Women can tone and shape beautiful back and shoulder muscles without looking like football players or fitness freaks! You don’t have to settle for the “flabby look” on your shoulders and back! But, you do have to work hard to tone your shoulder and back muscles---it just won’t magically happen!
Build your back and shoulder muscles to avoid injuries and keep your upper body in muscular balance. Many of you put in too much training time on the front side of your upper body. The back side of your upper body is an important part of your core muscles so don't ignore them!

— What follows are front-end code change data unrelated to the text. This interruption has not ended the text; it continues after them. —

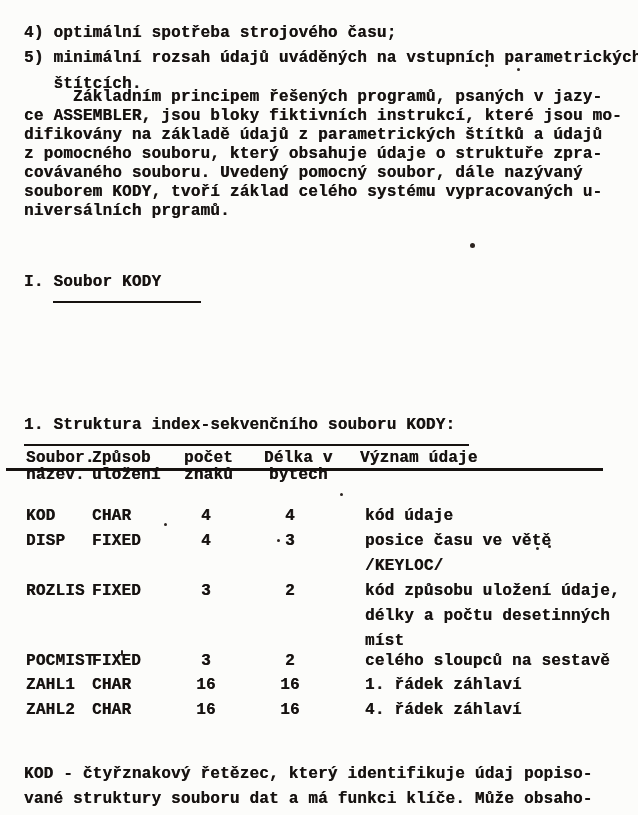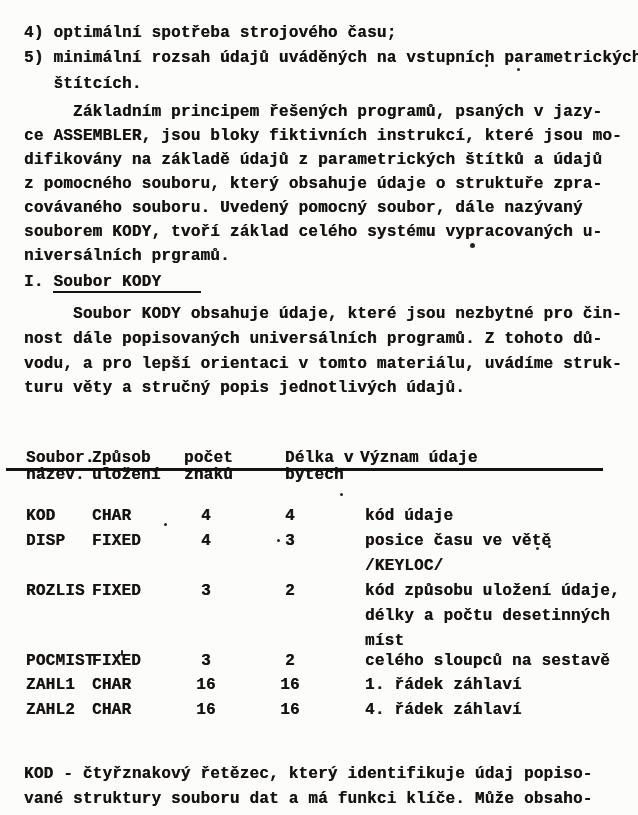--- a/index.html
+++ b/index.html
@@ -17,7 +17,7 @@
     text-shadow:0.35px 0.25px 0.2px rgba(22,18,16,0.8);
   }
   .list  { left:8px;  top:5px;   line-height:25.3px; }
-  .para1 { left:8px;  top:84px;  line-height:24px; }
+  .para1 { left:8px;  top:72px;  line-height:19px; }
   .hrow  { left:8px;  top:254px; }
   .para2 { left:8px;  top:286px; line-height:24.8px; }
   .h1pos { left:8px;  top:397px; }

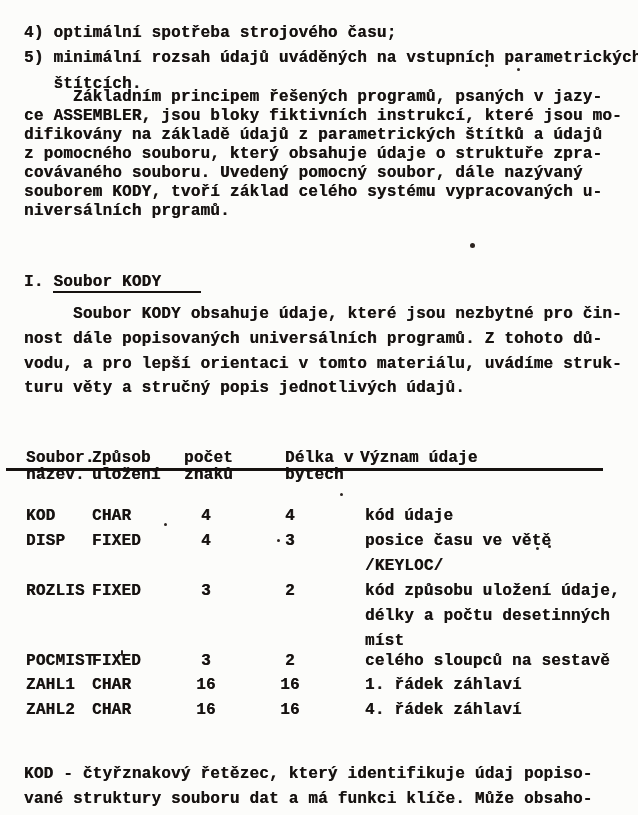--- a/index.html
+++ b/index.html
@@ -23,7 +23,7 @@
   .h1pos { left:8px;  top:397px; }
   .h2pos { left:8px;  top:712px; }
   .para3 { left:8px;  top:746px; line-height:24.9px; }
-  .u  { border-bottom:2px solid #161210; padding-bottom:0; }
+  .u  { border-bottom:2px solid #161210; padding-bottom:10px; }
   .u.wide { padding-right:40px; }
   .u.mid  { padding-right:14px; }
   .u.thick{ border-bottom-width:3px; padding-right:3px; }

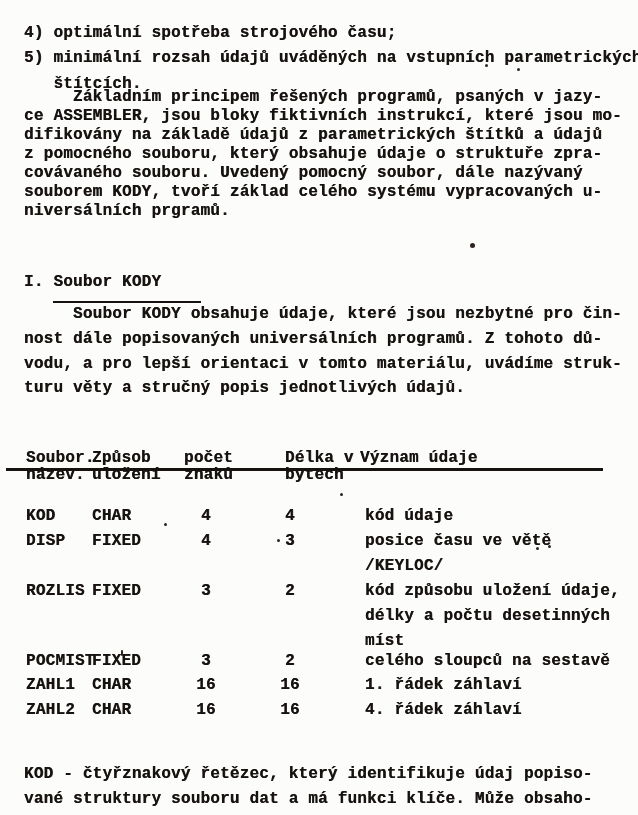--- a/index.html
+++ b/index.html
@@ -64,10 +64,6 @@
 
   <div class="t hrow"><span>I. </span><span class="u wide">Soubor KODY</span></div>
 
-  <pre class="t para2">     Soubor KODY obsahuje údaje, které jsou nezbytné pro čin-
-nost dále popisovaných universálních programů. Z tohoto dů-
-vodu, a pro lepší orientaci v tomto materiálu, uvádíme struk-
-turu věty a stručný popis jednotlivých údajů.</pre>
 
 
   <div class="thead">

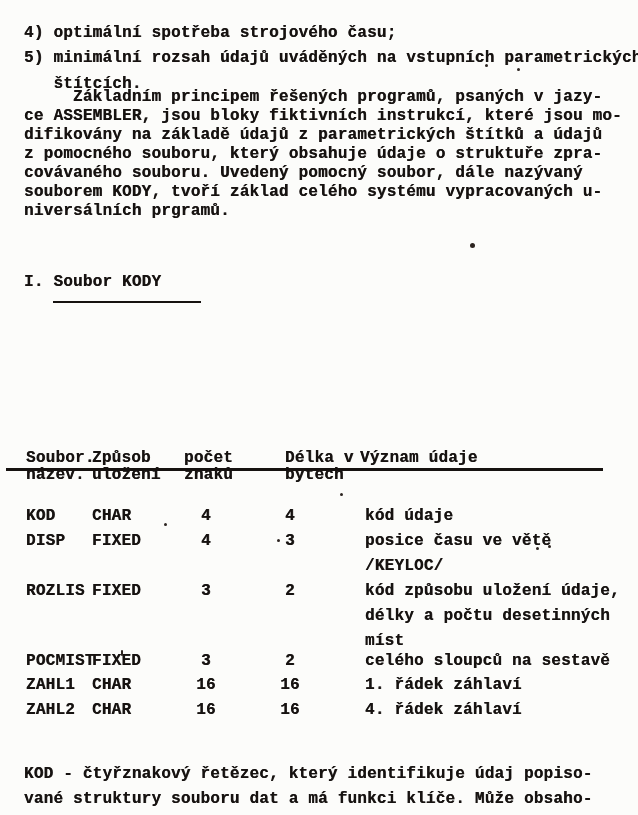--- a/index.html
+++ b/index.html
@@ -65,6 +65,7 @@
   <div class="t hrow"><span>I. </span><span class="u wide">Soubor KODY</span></div>
 
 
+  <div class="t h1pos"><span class="u mid">1. Struktura index-sekvenčního souboru KODY:</span></div>
 
   <div class="thead">
     <pre class="t cell c1">Soubor.

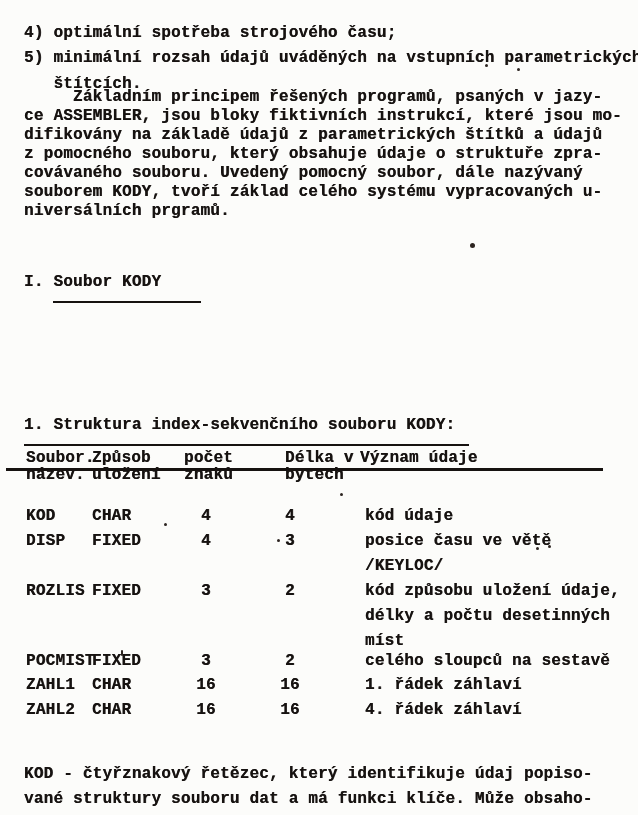--- a/index.html
+++ b/index.html
@@ -37,7 +37,7 @@
   .c1  { left:10px; }
   .c2  { left:76px; }
   .c3  { left:168px; }
-  .c4  { left:269px; }
+  .c4  { left:248px;text-align:center; }
   .c5h { left:344px; }
   .c3n { left:164px; width:52px; text-align:center; }
   .c4n { left:248px; width:52px; text-align:center; }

The core is your center of gravity and all movement begins with the core. So, it is critical that you stabilize and strengthen your core. Your back and shoulder muscles are a critical part of your core. So, why do so many people not adequately train their back and shoulder muscles? One reason is that it is more glamorous to do exercises like chest press and bicep curls so that you look good in the mirror!
Seventy to 80% of Americans have back pain (many times low back pain) at some point. The spine also needs to be protected. Many people also have shoulder injuries due to lack of training.
Build muscle and burn fat on your lower back with these exercises:
--Deadlift and squats
--Low pulley cable row
--Cobra and superwoman
Build muscle and burn fat on your middle and upper back with these exercises:
--Bentover dumbbell rows or seated cable rows:
--Face pulls with ropes on cable machine
--Pull-ups or chin-ups
Build muscle and burn fat with these shoulder exercises:
--Standing dumbbell shoulder press (overall shoulder work)
--Standing dumbbell front raises and upright rows (front deltoids)
--Standing dumbbell lateral raises (side deltoids)
--Bentover lateral raises (rear deltoids)
Use dumbbells because it will force each arm to do equal workloads and it will correct muscle imbalances. If you are right-handed, your right arm will probably be stronger than your left arm.